The defendant introduced evidence tending to show that Short had not been heard from after he left home and that his whereabouts were unknown. To rebut this it was competent for Short to show that he had written to his family and that his wife did know his whereabouts. Certainly his letters home were not prejudicial to the defendant, for they were only introduced to show the fact referred to. The evidence as to the jail being lousy and that Short became covered with lice, and that his wife was sick and he was thus detained from going to see his sick wife after he learned that she was very sick, was competent upon the question of mental suffering. Humiliation and mortification are simply phases of mental anguish. In an action for malicious prosecution mental pain and suffering is an element of actual damages, and whatever legitimately tends to show the character and extent of such suffering is admissible in evidence. The defendant is responsible for the damages suffered by the plaintiff, which are the direct results of the wrong complained of. The proof that his wife was dangerously ill and that he was confined in a jail where he could not sleep because of lice and could not go to see his sick wife, were proper to be considered by the jury on the question of mental anguish. Perkins v. Ogilvie,
"Such elements of damage include loss of time, deprivation of liberty, and all circumstances of aggravation attending it, peril to life and liberty, although there is some authority to the contrary of this last proposition, bodily pain, injury to fame, reputation, character, and health, mental suffering, general impairment of social and mercantile standing, injury to credit, deprivation of use of property, actual loss and injury to property except in one state where a different rule prevails in respect of loss or injury to attached property, decrease in earning capacity, and all losses sustained to plaintiff's business as the direct and natural result of the proceedings complained of except where the business was illegal." 38 C. J., p. 446, sec. 98.
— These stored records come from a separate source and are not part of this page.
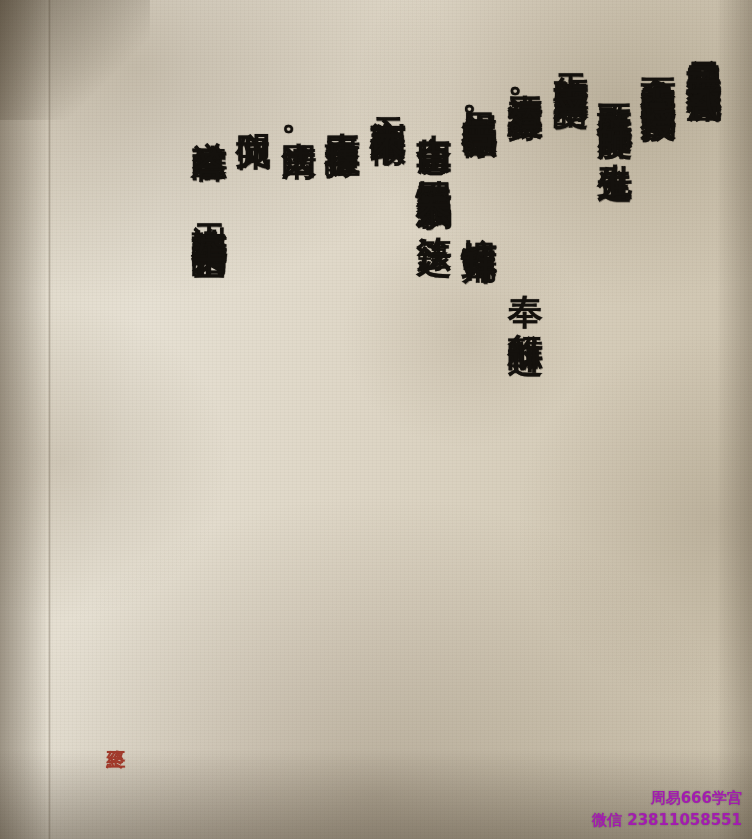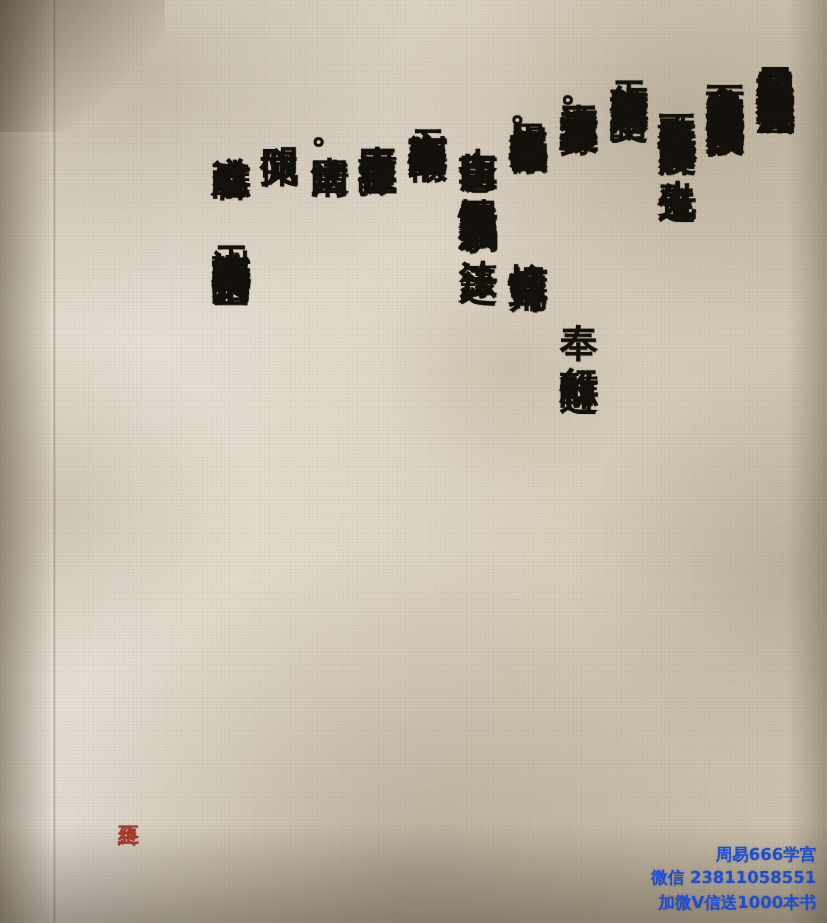--- a/index.html
+++ b/index.html
@@ -122,21 +122,21 @@
     text-shadow: 0 0 1px rgba(140,40,25,0.5);
   }
 
   
   #watermark {
     position: absolute;
     right: 10px;
     bottom: 8px;
     text-align: right;
     font-family: "DejaVu Sans", sans-serif;
-    color: #1d4ed8;
+    color: #a21caf;
     font-weight: 700;
     line-height: 1.42;
     text-shadow: 0 0 2px rgba(0,0,0,0.25);
   }
   #watermark .wm-line { font-size: 15px; display: block; white-space: nowrap; }
   #watermark .wm-line.wm-title { font-size: 15px; }
   #watermark .wm-line.wm-url { font-size: 15px; }
 </style>
 </head>
 <body>
@@ -163,15 +163,14 @@
     <div class="col c9">大清國。、</div>
     <div class="col c8">文叩佩</div>
     <div class="col c9">道建醮答　　天謝地請福祈安具詞信士</div>
   </div>
 
   <div id="seal">終至</div>
 
   <div id="watermark">
     <span class="wm-line wm-title">周易666学宫</span>
     <span class="wm-line">微信 23811058551</span>
-    <span class="wm-line">加微V信送1000本书</span>
   </div>
 </div>
 
 </body></html>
"It is generally held that the plaintiff may show the condition of the jail in which he was confined and his treatment therein, in aggravation of the damages suffered, mid the publicity given to the arrest of the plaintiff has been declared to be another circumstance which will show in increased injury to his reputation and additional humiliation." 18 Rawle C. L., p. 74, sec. 56.
Wright v. Haverman, 42 S.W. 917, was reversed because the verdict was excessive. No other question was presented in that case.
In view of the fact that the plaintiff's actual losses were at least $1,500.00 it cannot be said that the verdict for $3,000.00 is so excessive as to indicate passion or prejudice on the part of the jury in view of the suffering a man would naturally endure under such circumstances by reason of the charge that thus interrupted the course of his life.
The instructions are those often approved, and on the whole case there is no error to the substantial rights of the defendant.